New Zealand’s population is increasingly ethnically diverse, with multiple ethnic identities becoming more common in younger populations.

The role

This project explores ways to include more heterogenous and overlapping ethnic identities in statistical modelling and analysis of ethnic specific health and social outcomes. This involves documenting the limitations of existing approaches and investigating methods for including ethnic intersectionality in analysis and modelling.

Requirements

Some familiarity with official statistics, some understanding of ethnic population statistics and some statistical modelling experience are required.

Population projection methods for dynamic population structures

Project code: SCI135

Supervisor(s):

Andrew Sporle

Discipline(s):

Statistics

Project

Population projections are a routine part of official population statistics in New Zealand, with annual national projections produced after every Census. However, where the contributors to population change are highly variable, projections are produced for 5-year intervals or even not at all.

The role

This project explores options for creating projections for dynamic sub-populations in NZ that can include explicit levels of uncertainty in the factors affecting change.

Requirements

Some familiarity with official statistics, and some statistical modelling experience are required.

Statistical modelling for veterinary science studies

Project code: SCI136

Supervisor(s):

Ben Stevenson

Hamish Baron (Unusual Pet Vets, Australia)

Discipline(s):

Statistics

Project

This project involves statistical modelling for a veterinary science research study, potentially on destructive feather behaviour of nestlings by orange-bellied parrot parents. The exact study is not known at the time of writing this description, but further details will be available leading up to the application deadline. Please get in touch if you are interested.

Skills
Regardless of which study is selected, this is an opportunity for a student to apply the statistical skills they've acquired during their degree to a real-world research problem. This project is likely to contribute to a research publication.

Requirements

  • Excellent grades in data analysis courses, such as STATS 201/208 and STATS 330.
  • Excellent R programming skills.
  • Excellent grades in statistical theory courses, such as 210 or 310


Desirable, but not required

  • Excellent grades in statistical theory courses, such as STATS 210 or 310.
  • Previous experience with methods such as (generalised) linear models, (generalised) linear mixed-effects models, and survival analysis.
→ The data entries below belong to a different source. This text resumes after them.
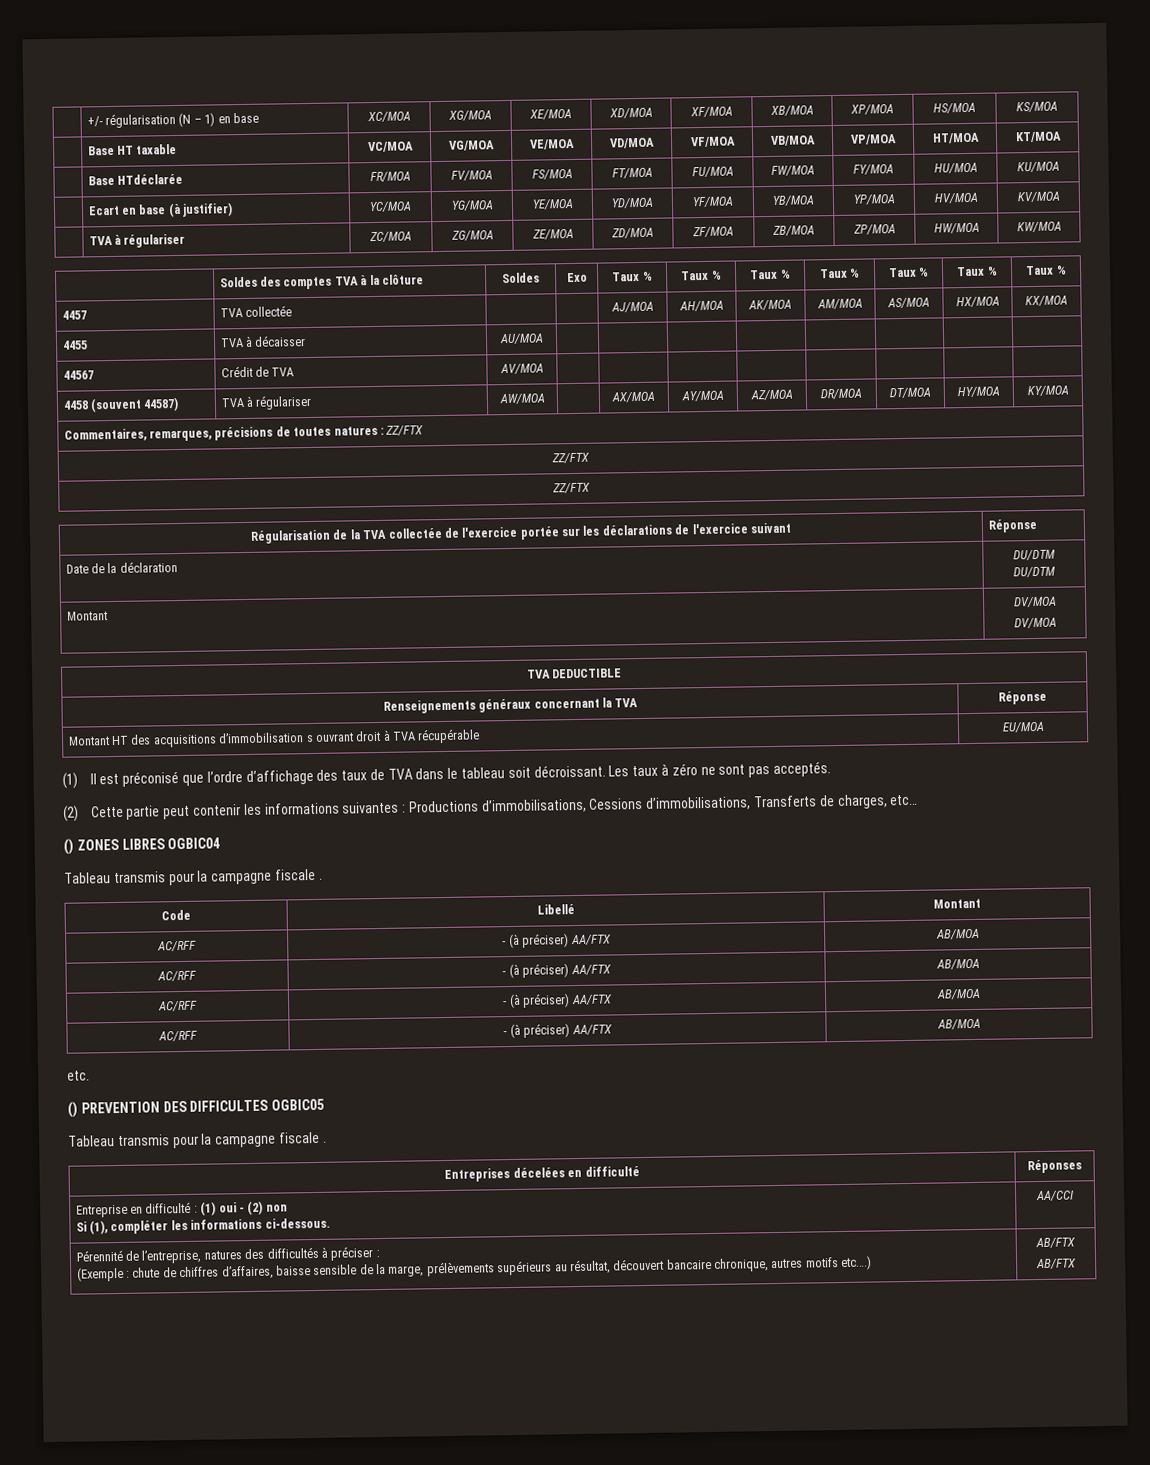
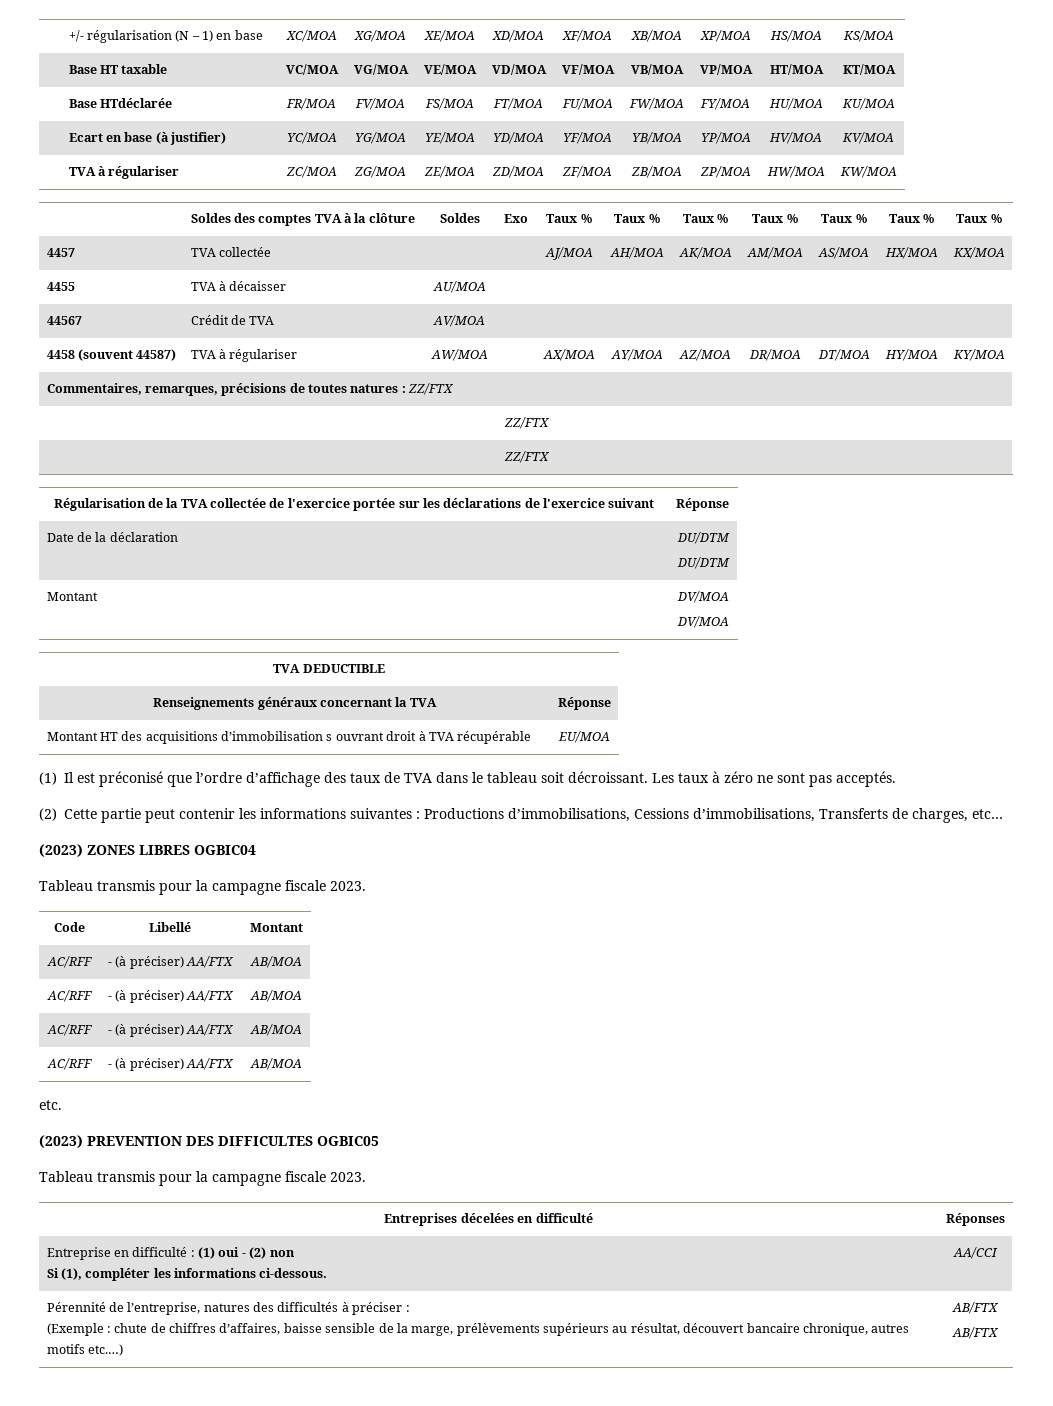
- () ZONES LIBRES OGBIC04
- Tableau transmis pour la campagne fiscale .
+ (2023) ZONES LIBRES OGBIC04
+ Tableau transmis pour la campagne fiscale 2023.
- () PREVENTION DES DIFFICULTES OGBIC05
- Tableau transmis pour la campagne fiscale .
+ (2023) PREVENTION DES DIFFICULTES OGBIC05
+ Tableau transmis pour la campagne fiscale 2023.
Benchmarking Polygenic Risk Scores Across Diverse Cohorts and Disease Traits

Project code: SCI137

Supervisor(s):

Yalu Wen

Discipline(s):

Statistics

Project

Polygenic risk scores (PRS) are increasingly used to quantify genetic susceptibility to complex diseases by aggregating the effects of multiple genetic variants. Despite rapid advances in PRS methodology, there remains a significant gap in understanding how different PRS construction and validation strategies perform across diverse populations, disease domains, and data types.

The role

This benchmarking project aims to systematically evaluate and compare the performance of existing PRS methods using harmonized pipelines across multiple biobanks and datasets.